[Difference listings]
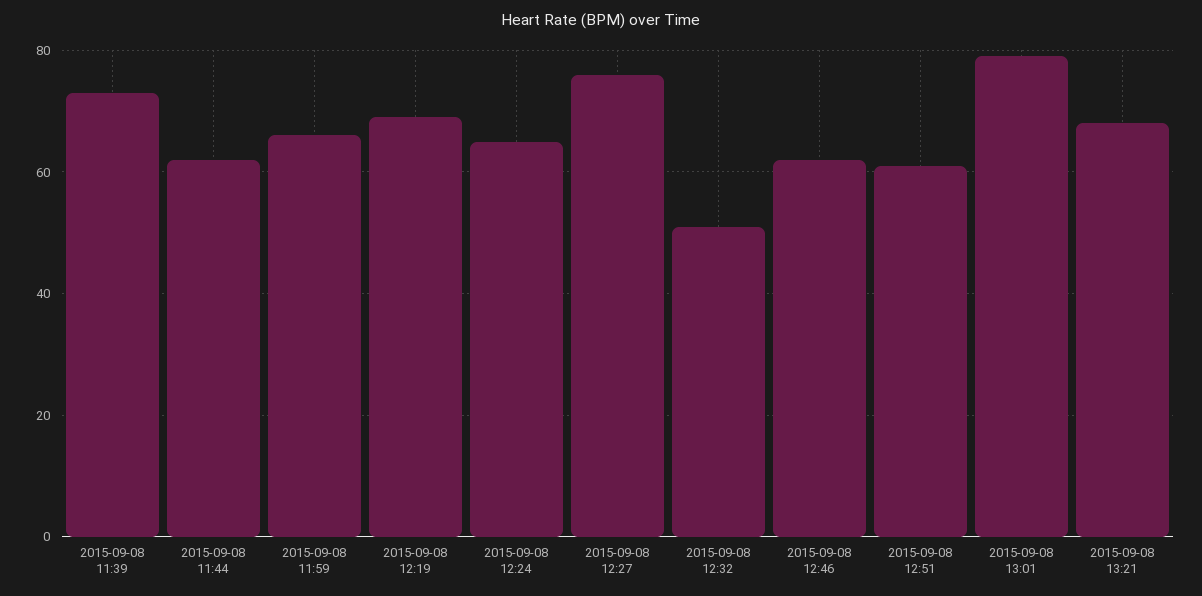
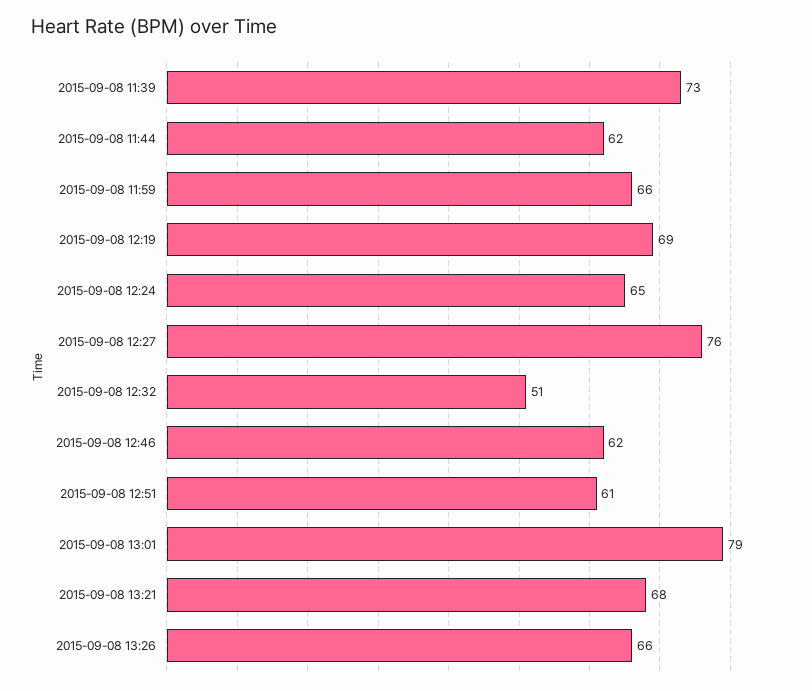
2015-09-08 13:26: none -> 66

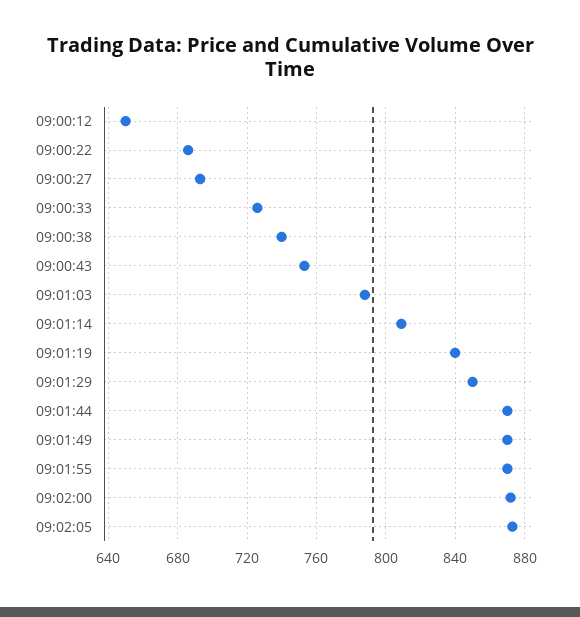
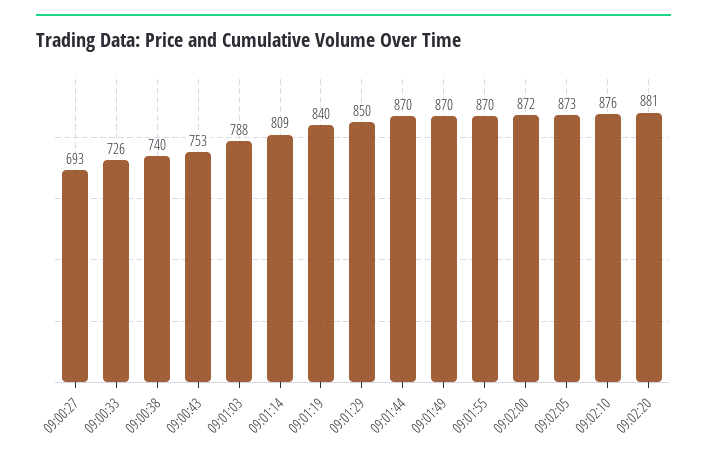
09:00:12: 650 -> none
09:00:22: 685 -> none
09:02:10: none -> 876
09:02:20: none -> 881

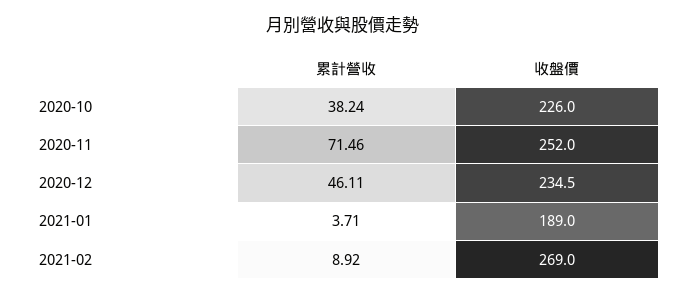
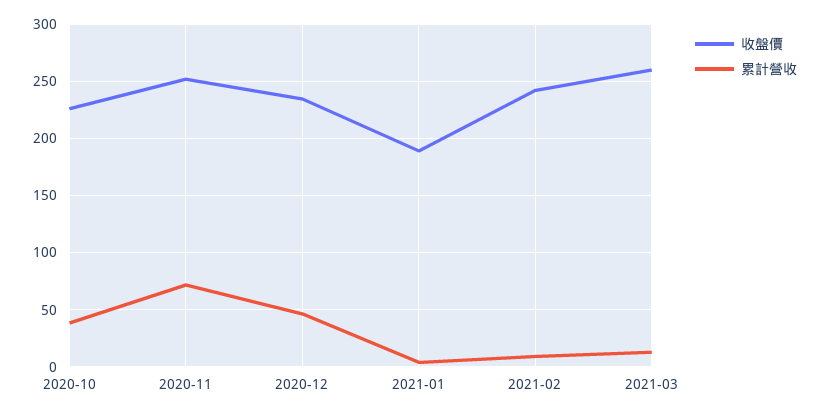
收盤價, 2021-02: 269 -> 240
收盤價, 2021-03: none -> 260
累計營收, 2021-03: none -> 10

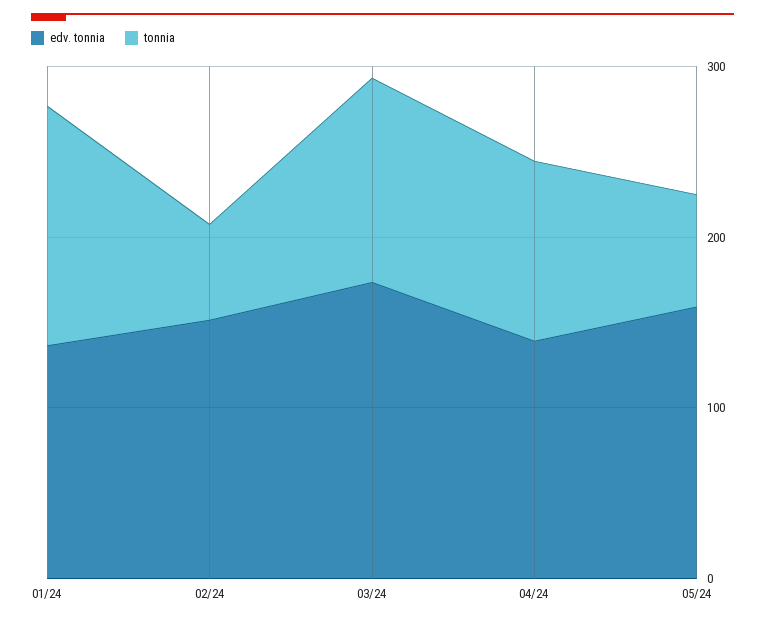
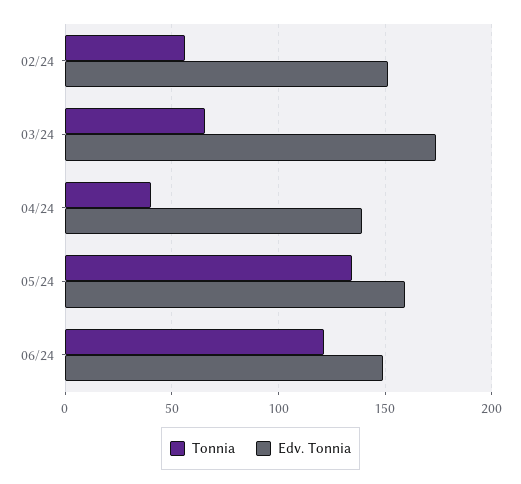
edv. tonnia, 01/24: 140 -> none
tonnia, 01/24: 140 -> none
tonnia, 03/24: 120 -> 65
tonnia, 04/24: 100 -> 40
tonnia, 05/24: 60 -> 135
tonnia, 06/24: none -> 120
edv. tonnia, 06/24: none -> 150

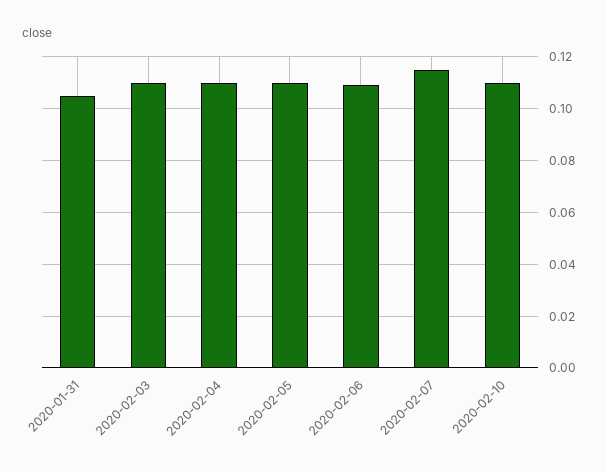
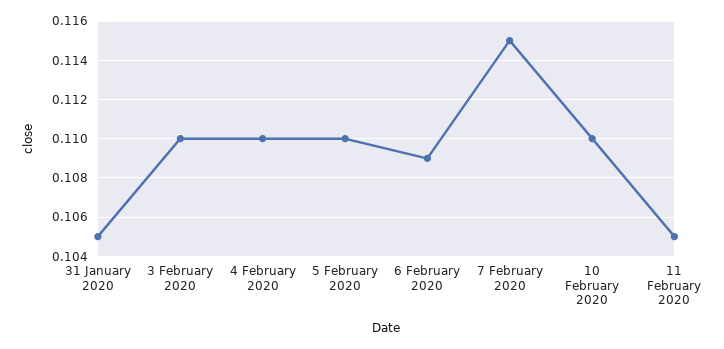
11 February 2020: none -> 0.105

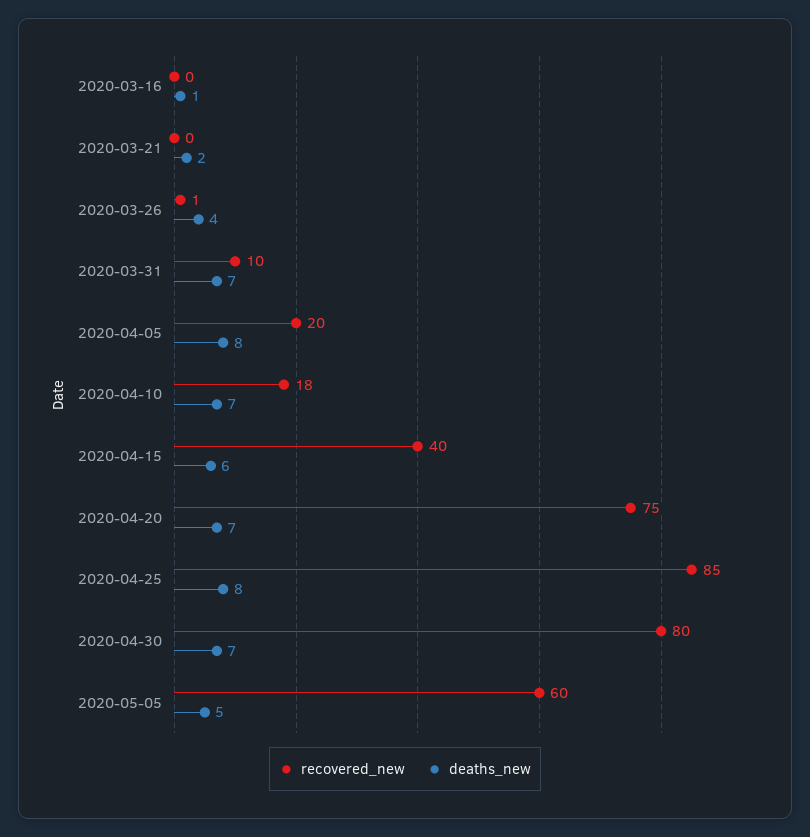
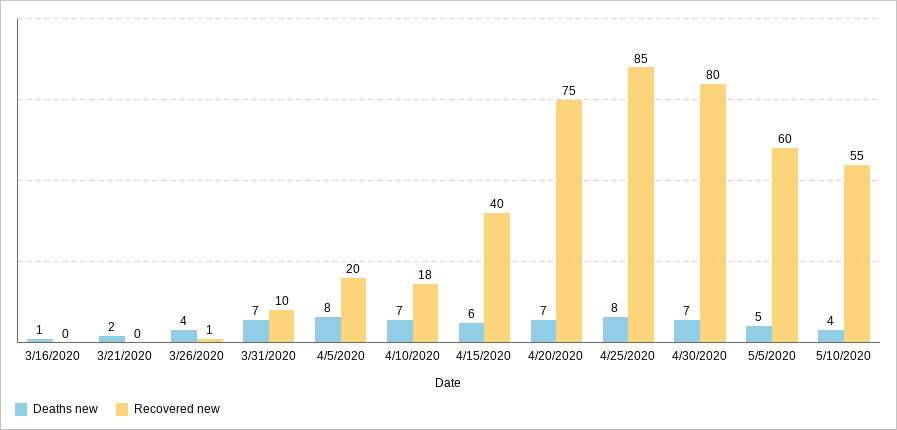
deaths_new, 5/10/2020: none -> 4
recovered_new, 5/10/2020: none -> 55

#### [Exercise brief]
Output exactly, and only, the lines running from the one that contains "deaths_new, 5/10/2020: none -> 4" through the last line of the entries above.

#### [Exercise output]
deaths_new, 5/10/2020: none -> 4
recovered_new, 5/10/2020: none -> 55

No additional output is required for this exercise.